Following a trend that began in retail foods, Ace introduced a line of private label products in the early 1990s. Private label products enable retailers to offer their customers a consistently low-priced product while generating higher profit margins for themselves. One of Aces first private label goods was paint, which it began manufacturing in 1984 in a state of the art facility in Illinois. (Until that time, Ace paint had been manufactured by the Valspar Corp., beginning in the 1930s.) Although paint is generally considered a low-growth commodity, it is a do-it-yourself mainstay. Low brand loyalty and high price sensitivity made it an ideal private label product. By the early 1990s, Aces paint division was expanding faster than the rest of the paint industry, and had become the foundation of a private label program of nearly 7,000 items. From 1988 to 1993, private label sales grew at an average annual rate of 12.9 percent, to $350 million. The group planned to transform its private label into a national brand through extensive promotions in the mid-1990s. A second paint manufacturing facility opened in 1995 in Chicago Heights, Illinois.

While Ace manufactured many of its own paints, the company also purchased some paints (particularly aerosols) from other producers, including Sherwin-Williams, DAP, and ITW Devcon. The company became involved in a product labeling suit with the Attorney General of the state of California for neglecting to warn consumers that several of Sherwin-Williams paints contained toluene, a known carcinogen. Although Sherwin-Williams settlement cost it more than $1 million, Ace was simply required to add appropriate warnings on its toluene-based paints.
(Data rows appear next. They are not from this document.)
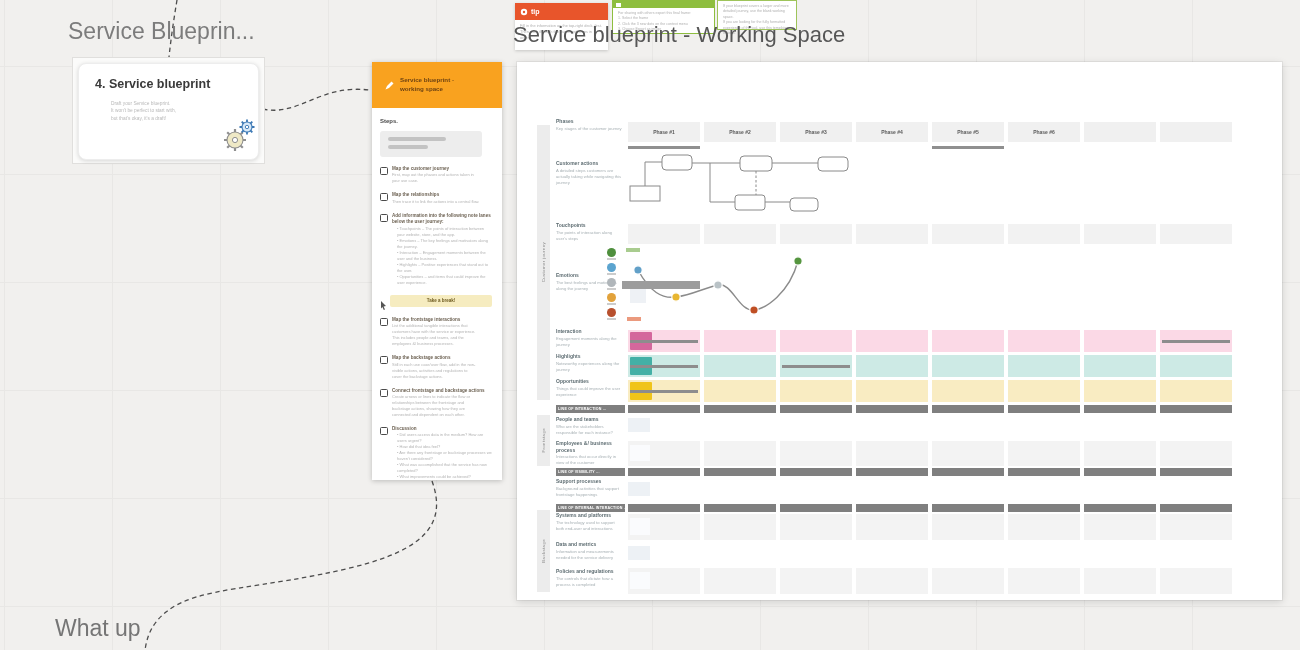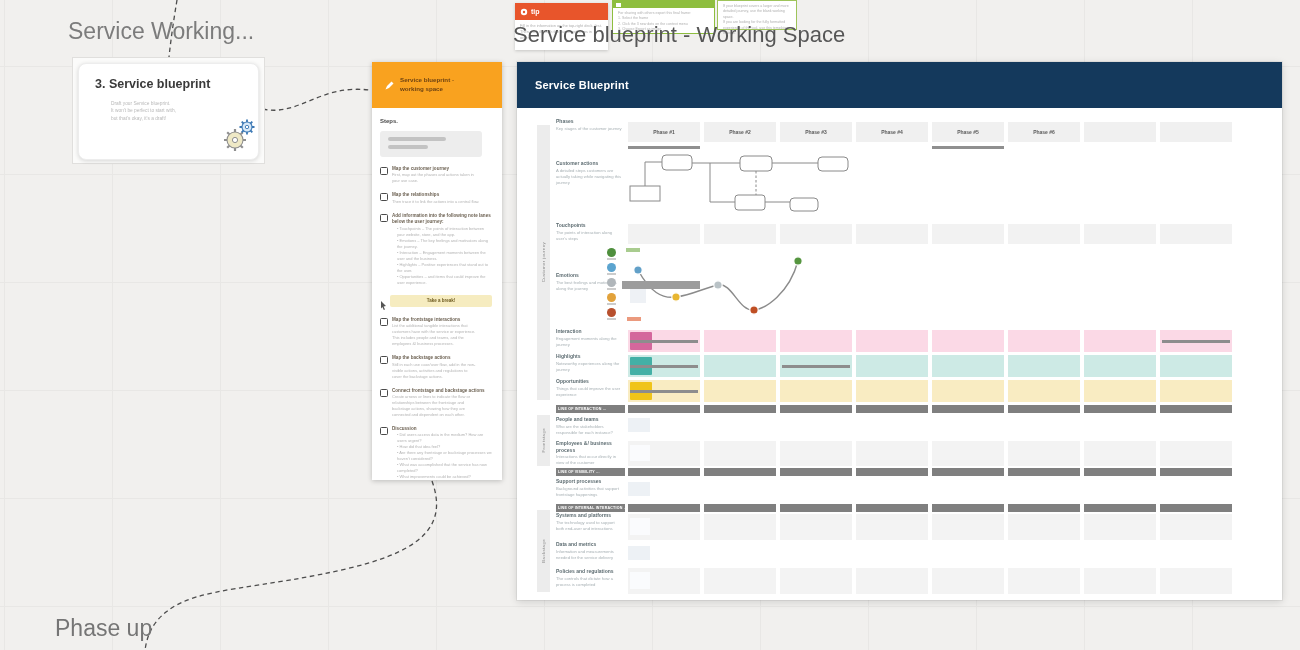--- a/index.html
+++ b/index.html
@@ -65,27 +65,27 @@
 <body>
 
 <div class="canvas">
 
   <svg class="overlay" width="1300" height="650" style="z-index:1">
     <path d="M177,0 C174,18 171,38 169,57" fill="none" stroke="#4c4c4c" stroke-width="1.3" stroke-dasharray="4.5 3.5"></path>
     <path d="M263,109 C298,117 320,84 369,90" fill="none" stroke="#4c4c4c" stroke-width="1.3" stroke-dasharray="4.5 3.5"></path>
     <path d="M432,481 C447,523 426,549 354,567 C260,590 198,586 166,612 C151,624 147,637 145,650" fill="none" stroke="#4c4c4c" stroke-width="1.3" stroke-dasharray="4.5 3.5"></path>
   </svg>
 
-  <div class="frame-title" style="left:68px;top:18px;">Service Working...</div>
+  <div class="frame-title" style="left:68px;top:18px;">Service Blueprin...</div>
   <div class="frame-title" style="left:513px;top:22px;color:#565656;font-size:22px;">Service blueprint - Working Space</div>
-  <div class="frame-title wrap-label" style="left:55px;top:615px;">Phase up</div>
+  <div class="frame-title wrap-label" style="left:55px;top:615px;">What up</div>
 
   <div class="abs intro-frame"></div>
   <div class="abs intro-card">
-    <div class="intro-title">3. Service blueprint</div>
+    <div class="intro-title">4. Service blueprint</div>
     <div class="intro-body" id="intro-body">
         <div>Draft your Service blueprint.</div>
         <div>It won't be perfect to start with,</div>
         <div>but that's okay, it's a draft!</div>
       </div>
     <svg class="overlay" style="left:138px;top:52px;" width="42" height="42">
       <g>
         <path d="M26 24H29 M18 32V35 M10 24H7 M18 16V13 M23.7 29.7L25.8 31.8 M12.3 29.7L10.2 31.8 M12.3 18.3L10.2 16.2 M23.7 18.3L25.8 16.2" stroke="#8f8f8f" stroke-width="2.2" fill="none"></path>
         <circle cx="18" cy="24" r="8" fill="#efe9c6" stroke="#8f8f8f" stroke-width="1.1"></circle>
         <circle cx="18" cy="24" r="2.6" fill="#fff" stroke="#8f8f8f" stroke-width="1"></circle>
@@ -219,23 +219,20 @@
               <div class="st-b st-bullet">• Are there any frontstage or backstage processes we haven't considered?</div>
               <div class="st-b st-bullet">• What was accomplished that the service has now completed?</div>
               <div class="st-b st-bullet">• What improvements could be achieved?</div>
             </div>
           </div>
         </div>
     </div>
   </div>
 
   <div class="abs board">
-    <div class="board-header">
-      <span class="board-title">Service Blueprint</span>
-    </div>
     <div id="board-layer">
         <div class="phase" style="left: 111px; top: 60px; width: 72px; height: 20px;">Phase #1</div>
         <div class="phase" style="left: 187px; top: 60px; width: 72px; height: 20px;">Phase #2</div>
         <div class="phase" style="left: 263px; top: 60px; width: 72px; height: 20px;">Phase #3</div>
         <div class="phase" style="left: 339px; top: 60px; width: 72px; height: 20px;">Phase #4</div>
         <div class="phase" style="left: 415px; top: 60px; width: 72px; height: 20px;">Phase #5</div>
         <div class="phase" style="left: 491px; top: 60px; width: 72px; height: 20px;">Phase #6</div>
         <div class="phase" style="left: 567px; top: 60px; width: 72px; height: 20px;"></div>
         <div class="phase" style="left: 643px; top: 60px; width: 72px; height: 20px;"></div>
         <div style="left: 111px; top: 84px; width: 72px; height: 3px; background: rgb(143, 143, 143);"></div>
In October 1994, the Ace officers and board of directors launched a strategic plan known as The New Age of Ace, an acceleration of a previous strategic process called Ace 2000. They laid out four primary objectives to be achieved by the year 2000: improved retail performance, more efficient operations, international growth, and a faster pace for new store openings. Ace hoped to increase its wholesale sales to $5 billion by the end of the 1990s. The vast majority of that growth, or $4.2 billion, was expected to come from existing dealers. A key aspect of Aces plan involved incentives for dealers to meet certain standards or risk losing full retail support from the corporation. These requirements included relinquishing connections with any other buying organizations, making at least 80 percent of merchandise purchases through Ace (including and especially Ace paint), using Ace signage, and participating with vendors on special purchases. By late 1994, about 1,500 of Aces 5,000 dealers did not comply with these minimum requirements. One Ace executive noted that this list of noncompliant retailers would gradually be reduced, as they either joined the majority of dealers or dropped from the organization.

As part of its plan to improve retail performance, Ace also announced that it would open three of its own stores in the Chicago area to test retail concepts. Results would be shared with all Ace retailers. Although the company assured its members that it was not planning to acquire or build a significant number of group-owned stores, this aspect of Ace 2000 disturbed some dealers, according to a December 1994 article in Do-It-Yourself Retailing. In fact, the strategic plan called for dealers themselves to generate nearly $500 million in new sales and open 1,000 new stores in underserved markets by the turn of the century. Ace planned to deploy consultants to help retailers identify potential new store sites.

Aces strategic plan also called for improvements in its ware-housing operation through technological advances and increased cooperation with vendors. Goals included vendor consolidation; enhanced electronic data interchange between vendors, warehouses, and retailers; and the expansion of vendor-managed inventory systems to control up to one-fourth of inventory.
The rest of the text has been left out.